| TASK PROMPT |
All of the entries must appear again exactly as written.

[PROVIDED DATA Boundary: Start]

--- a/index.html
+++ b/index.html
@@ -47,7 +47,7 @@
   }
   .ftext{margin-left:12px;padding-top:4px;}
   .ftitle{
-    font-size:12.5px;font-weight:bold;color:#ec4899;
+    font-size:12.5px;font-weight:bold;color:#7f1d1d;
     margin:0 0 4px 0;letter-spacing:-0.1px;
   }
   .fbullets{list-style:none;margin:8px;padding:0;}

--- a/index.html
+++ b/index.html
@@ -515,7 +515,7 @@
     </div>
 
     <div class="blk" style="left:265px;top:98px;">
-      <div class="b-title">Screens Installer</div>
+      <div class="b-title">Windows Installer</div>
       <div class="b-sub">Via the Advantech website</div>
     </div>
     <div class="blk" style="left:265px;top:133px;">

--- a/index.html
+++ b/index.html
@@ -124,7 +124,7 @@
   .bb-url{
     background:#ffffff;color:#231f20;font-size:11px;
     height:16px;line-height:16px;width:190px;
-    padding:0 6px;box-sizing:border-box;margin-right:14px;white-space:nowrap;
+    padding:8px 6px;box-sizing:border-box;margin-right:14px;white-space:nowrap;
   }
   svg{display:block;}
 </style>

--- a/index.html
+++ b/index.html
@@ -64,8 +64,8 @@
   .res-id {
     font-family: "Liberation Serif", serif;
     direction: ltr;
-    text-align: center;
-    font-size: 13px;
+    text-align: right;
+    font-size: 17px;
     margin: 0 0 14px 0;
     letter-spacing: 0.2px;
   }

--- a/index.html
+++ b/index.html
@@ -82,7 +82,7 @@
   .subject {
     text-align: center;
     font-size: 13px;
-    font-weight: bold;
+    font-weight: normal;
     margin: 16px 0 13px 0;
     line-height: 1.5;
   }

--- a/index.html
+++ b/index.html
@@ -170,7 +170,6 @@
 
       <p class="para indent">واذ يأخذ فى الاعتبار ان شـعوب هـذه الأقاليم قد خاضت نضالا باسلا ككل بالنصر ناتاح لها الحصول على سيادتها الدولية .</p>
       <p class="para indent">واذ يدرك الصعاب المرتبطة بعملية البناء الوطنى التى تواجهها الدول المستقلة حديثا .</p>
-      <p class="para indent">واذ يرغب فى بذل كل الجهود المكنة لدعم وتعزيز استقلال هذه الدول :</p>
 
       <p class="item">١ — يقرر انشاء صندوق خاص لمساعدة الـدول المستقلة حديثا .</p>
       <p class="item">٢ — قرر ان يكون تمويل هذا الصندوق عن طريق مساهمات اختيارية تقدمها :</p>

[PROVIDED DATA Boundary: End]

| FINAL ANSWER |
--- a/index.html
+++ b/index.html
@@ -47,7 +47,7 @@
   }
   .ftext{margin-left:12px;padding-top:4px;}
   .ftitle{
-    font-size:12.5px;font-weight:bold;color:#ec4899;
+    font-size:12.5px;font-weight:bold;color:#7f1d1d;
     margin:0 0 4px 0;letter-spacing:-0.1px;
   }
   .fbullets{list-style:none;margin:8px;padding:0;}

--- a/index.html
+++ b/index.html
@@ -515,7 +515,7 @@
     </div>
 
     <div class="blk" style="left:265px;top:98px;">
-      <div class="b-title">Screens Installer</div>
+      <div class="b-title">Windows Installer</div>
       <div class="b-sub">Via the Advantech website</div>
     </div>
     <div class="blk" style="left:265px;top:133px;">

--- a/index.html
+++ b/index.html
@@ -124,7 +124,7 @@
   .bb-url{
     background:#ffffff;color:#231f20;font-size:11px;
     height:16px;line-height:16px;width:190px;
-    padding:0 6px;box-sizing:border-box;margin-right:14px;white-space:nowrap;
+    padding:8px 6px;box-sizing:border-box;margin-right:14px;white-space:nowrap;
   }
   svg{display:block;}
 </style>

--- a/index.html
+++ b/index.html
@@ -64,8 +64,8 @@
   .res-id {
     font-family: "Liberation Serif", serif;
     direction: ltr;
-    text-align: center;
-    font-size: 13px;
+    text-align: right;
+    font-size: 17px;
     margin: 0 0 14px 0;
     letter-spacing: 0.2px;
   }

--- a/index.html
+++ b/index.html
@@ -82,7 +82,7 @@
   .subject {
     text-align: center;
     font-size: 13px;
-    font-weight: bold;
+    font-weight: normal;
     margin: 16px 0 13px 0;
     line-height: 1.5;
   }

--- a/index.html
+++ b/index.html
@@ -170,7 +170,6 @@
 
       <p class="para indent">واذ يأخذ فى الاعتبار ان شـعوب هـذه الأقاليم قد خاضت نضالا باسلا ككل بالنصر ناتاح لها الحصول على سيادتها الدولية .</p>
       <p class="para indent">واذ يدرك الصعاب المرتبطة بعملية البناء الوطنى التى تواجهها الدول المستقلة حديثا .</p>
-      <p class="para indent">واذ يرغب فى بذل كل الجهود المكنة لدعم وتعزيز استقلال هذه الدول :</p>
 
       <p class="item">١ — يقرر انشاء صندوق خاص لمساعدة الـدول المستقلة حديثا .</p>
       <p class="item">٢ — قرر ان يكون تمويل هذا الصندوق عن طريق مساهمات اختيارية تقدمها :</p>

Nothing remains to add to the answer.